Web interface edit records:
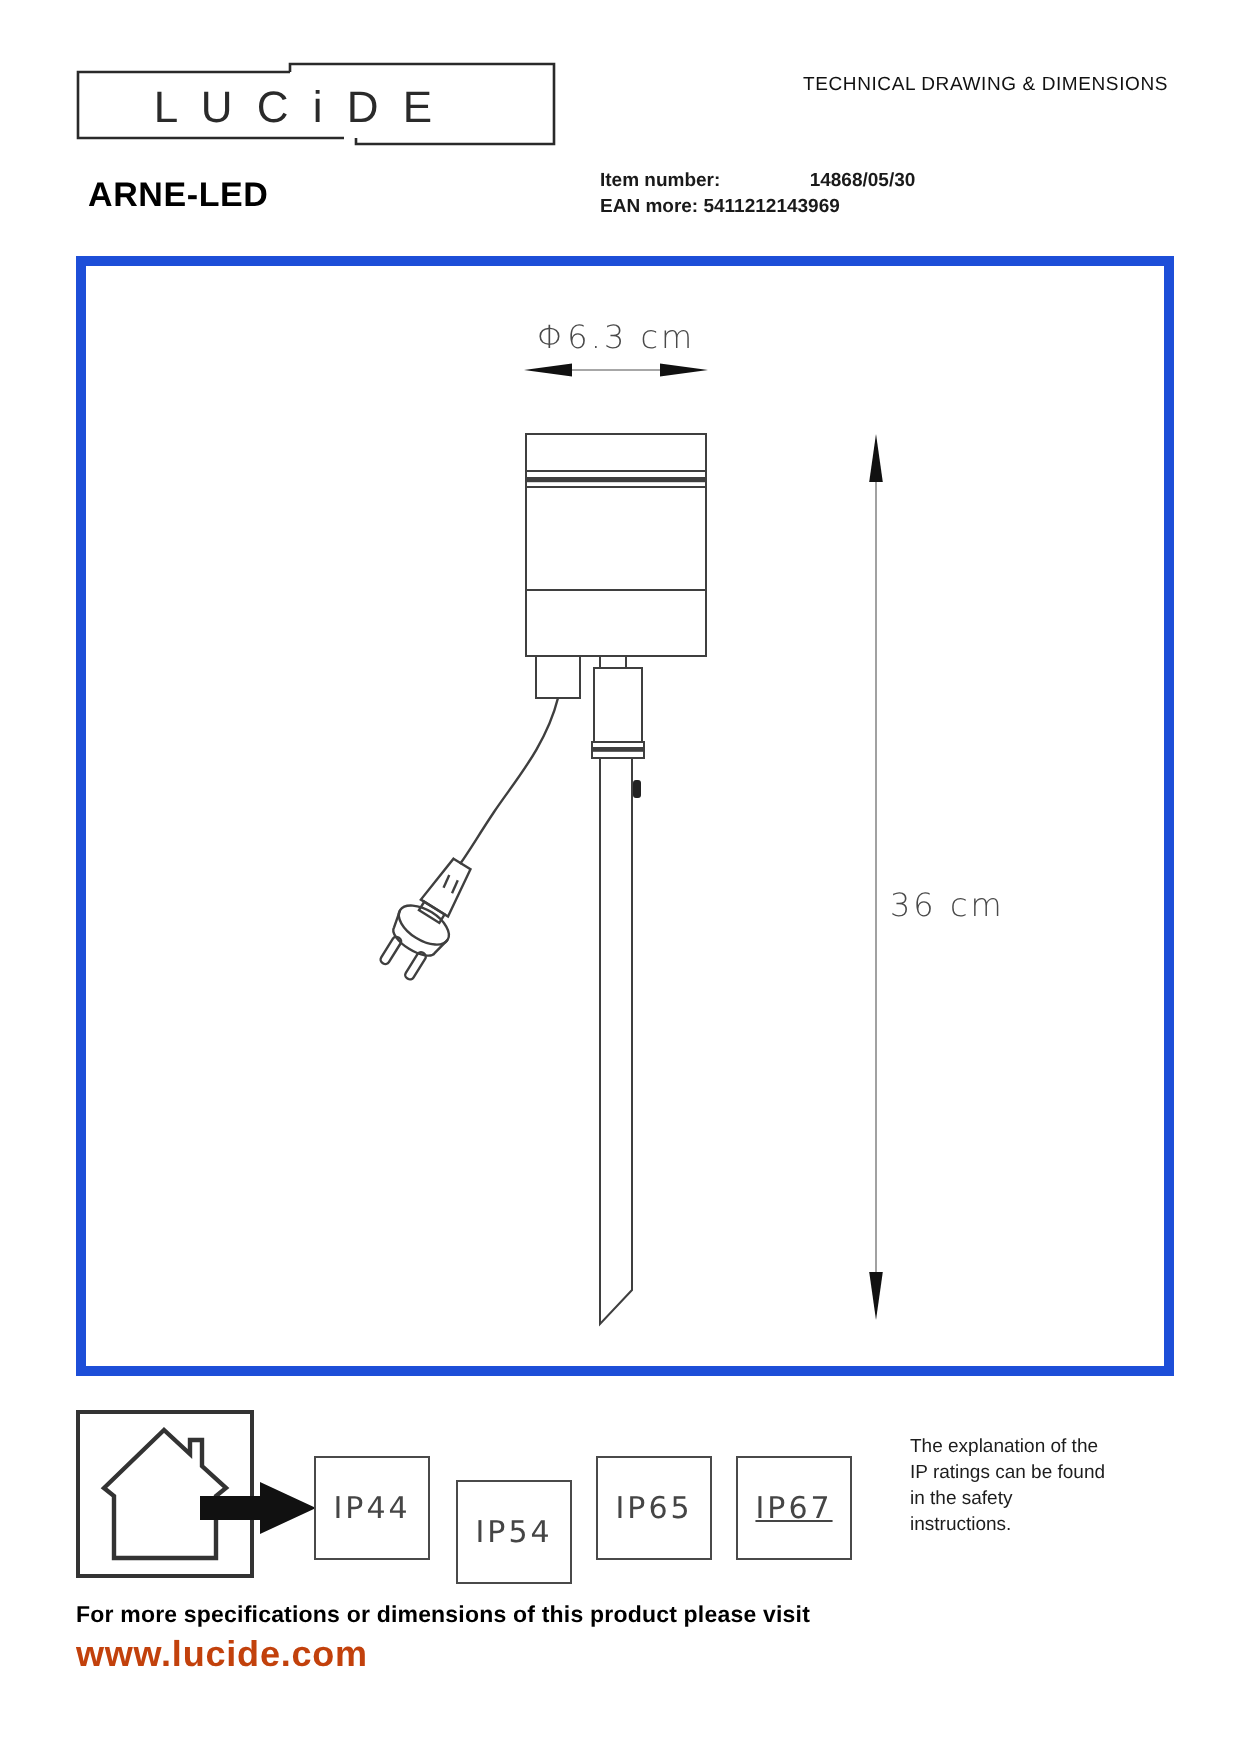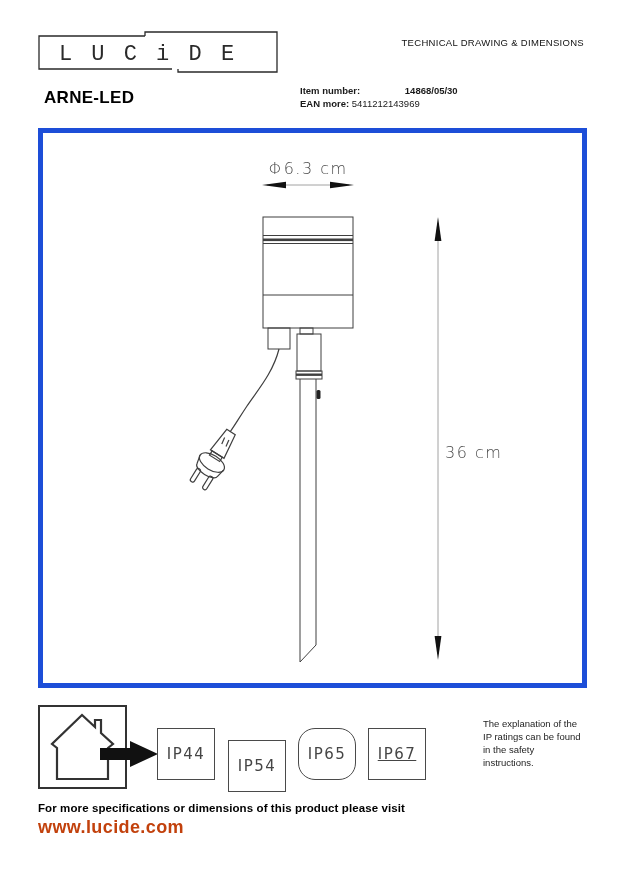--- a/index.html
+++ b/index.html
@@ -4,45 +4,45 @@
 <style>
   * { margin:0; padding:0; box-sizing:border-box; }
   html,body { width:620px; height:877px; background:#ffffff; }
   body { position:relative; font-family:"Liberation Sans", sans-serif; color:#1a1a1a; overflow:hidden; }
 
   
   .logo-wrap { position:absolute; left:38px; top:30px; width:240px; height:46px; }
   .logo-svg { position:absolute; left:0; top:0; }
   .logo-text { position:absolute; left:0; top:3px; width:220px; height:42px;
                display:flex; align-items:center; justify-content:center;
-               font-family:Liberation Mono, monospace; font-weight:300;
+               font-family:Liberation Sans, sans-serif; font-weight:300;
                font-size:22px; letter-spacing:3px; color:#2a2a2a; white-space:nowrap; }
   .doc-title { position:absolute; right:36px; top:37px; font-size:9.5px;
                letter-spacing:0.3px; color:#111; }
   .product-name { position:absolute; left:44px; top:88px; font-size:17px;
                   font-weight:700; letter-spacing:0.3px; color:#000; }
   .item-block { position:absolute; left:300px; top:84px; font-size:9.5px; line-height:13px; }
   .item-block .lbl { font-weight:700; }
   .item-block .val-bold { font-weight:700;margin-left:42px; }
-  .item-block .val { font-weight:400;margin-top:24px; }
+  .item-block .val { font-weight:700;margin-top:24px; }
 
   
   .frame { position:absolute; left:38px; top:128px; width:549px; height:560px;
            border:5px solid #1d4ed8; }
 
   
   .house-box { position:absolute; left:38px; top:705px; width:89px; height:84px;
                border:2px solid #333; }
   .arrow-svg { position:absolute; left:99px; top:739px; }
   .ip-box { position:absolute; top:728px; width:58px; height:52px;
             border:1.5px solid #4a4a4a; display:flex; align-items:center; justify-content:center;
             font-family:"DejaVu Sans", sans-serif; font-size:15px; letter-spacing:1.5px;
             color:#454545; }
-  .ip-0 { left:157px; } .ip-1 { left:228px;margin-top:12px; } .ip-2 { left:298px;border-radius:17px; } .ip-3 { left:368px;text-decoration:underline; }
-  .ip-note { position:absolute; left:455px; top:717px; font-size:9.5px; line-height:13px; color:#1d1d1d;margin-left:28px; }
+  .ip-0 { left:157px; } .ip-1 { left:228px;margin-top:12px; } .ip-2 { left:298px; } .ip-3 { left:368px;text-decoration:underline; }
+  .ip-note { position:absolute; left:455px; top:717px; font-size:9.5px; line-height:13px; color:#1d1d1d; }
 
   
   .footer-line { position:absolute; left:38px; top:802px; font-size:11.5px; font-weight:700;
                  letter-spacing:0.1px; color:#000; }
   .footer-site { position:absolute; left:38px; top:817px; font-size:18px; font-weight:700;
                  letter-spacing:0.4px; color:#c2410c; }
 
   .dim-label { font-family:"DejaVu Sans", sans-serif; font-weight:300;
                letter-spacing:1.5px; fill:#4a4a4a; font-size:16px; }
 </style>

What the exercise asks: Above are the records; copy exactly the lines from the line with "position:absolute; left:300px; top:84px;" through the line with "sans-serif; font-size:15px; letter-spacing:1.5px;", both included.

Your response:
   .item-block { position:absolute; left:300px; top:84px; font-size:9.5px; line-height:13px; }
   .item-block .lbl { font-weight:700; }
   .item-block .val-bold { font-weight:700;margin-left:42px; }
-  .item-block .val { font-weight:400;margin-top:24px; }
+  .item-block .val { font-weight:700;margin-top:24px; }
 
   
   .frame { position:absolute; left:38px; top:128px; width:549px; height:560px;
            border:5px solid #1d4ed8; }
 
   
   .house-box { position:absolute; left:38px; top:705px; width:89px; height:84px;
                border:2px solid #333; }
   .arrow-svg { position:absolute; left:99px; top:739px; }
   .ip-box { position:absolute; top:728px; width:58px; height:52px;
             border:1.5px solid #4a4a4a; display:flex; align-items:center; justify-content:center;
             font-family:"DejaVu Sans", sans-serif; font-size:15px; letter-spacing:1.5px;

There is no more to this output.